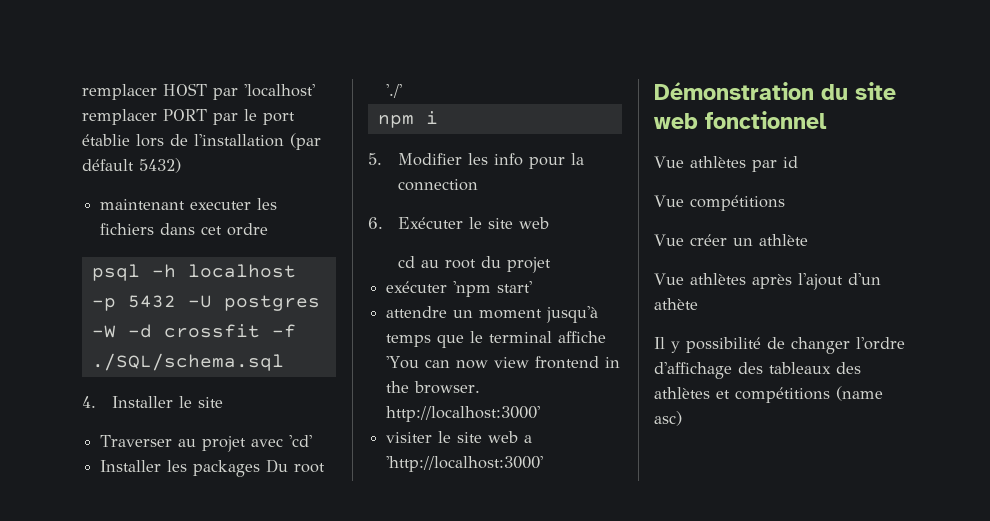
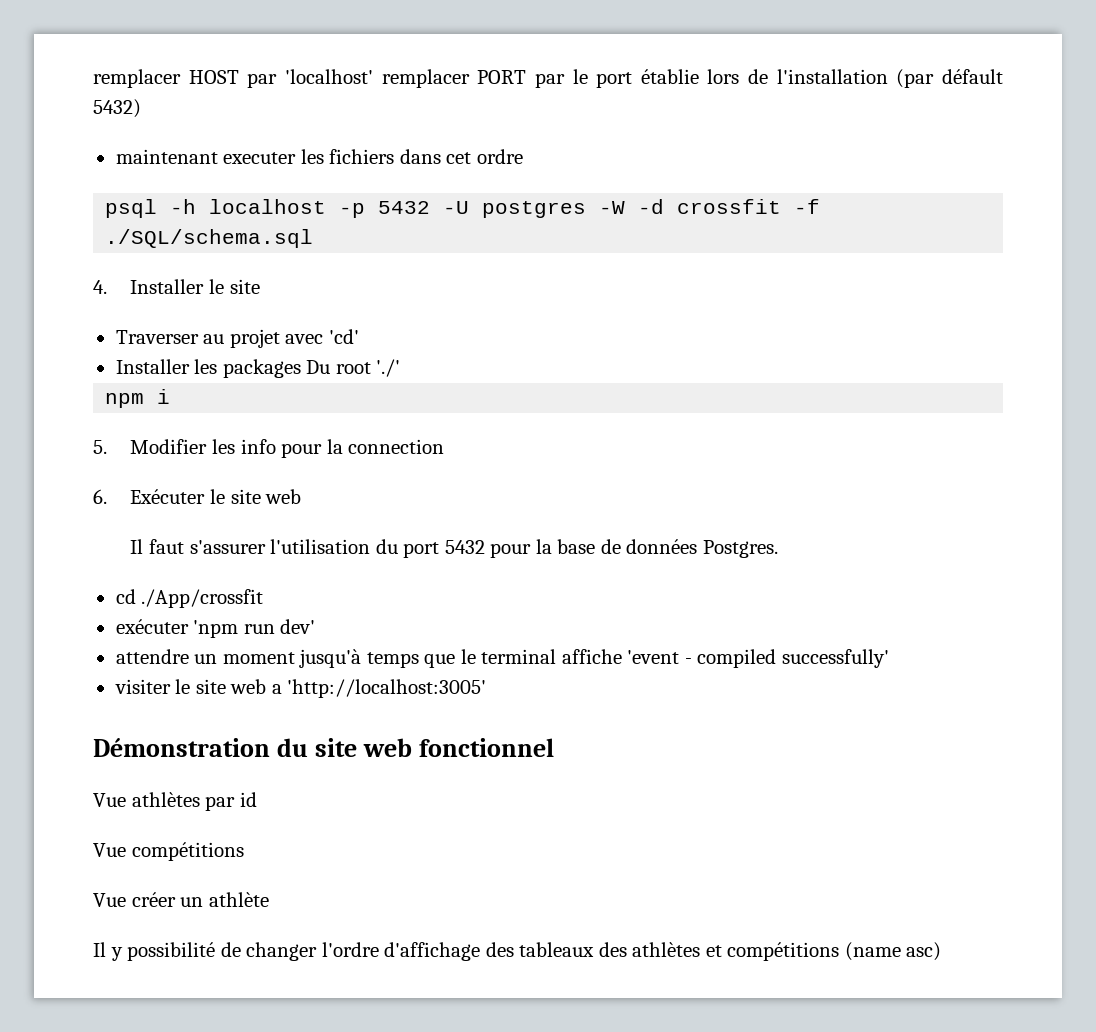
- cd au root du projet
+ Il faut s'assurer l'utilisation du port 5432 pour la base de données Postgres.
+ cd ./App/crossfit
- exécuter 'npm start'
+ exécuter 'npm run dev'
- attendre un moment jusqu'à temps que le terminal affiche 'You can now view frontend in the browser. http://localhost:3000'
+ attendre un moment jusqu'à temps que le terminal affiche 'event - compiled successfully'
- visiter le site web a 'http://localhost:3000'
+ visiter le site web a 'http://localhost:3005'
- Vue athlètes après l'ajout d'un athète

» What you will do: Would you output the data exactly, without any of its images?

» Answer to the problem:
- cd au root du projet
+ Il faut s'assurer l'utilisation du port 5432 pour la base de données Postgres.
+ cd ./App/crossfit
- exécuter 'npm start'
+ exécuter 'npm run dev'
- attendre un moment jusqu'à temps que le terminal affiche 'You can now view frontend in the browser. http://localhost:3000'
+ attendre un moment jusqu'à temps que le terminal affiche 'event - compiled successfully'
- visiter le site web a 'http://localhost:3000'
+ visiter le site web a 'http://localhost:3005'
- Vue athlètes après l'ajout d'un athète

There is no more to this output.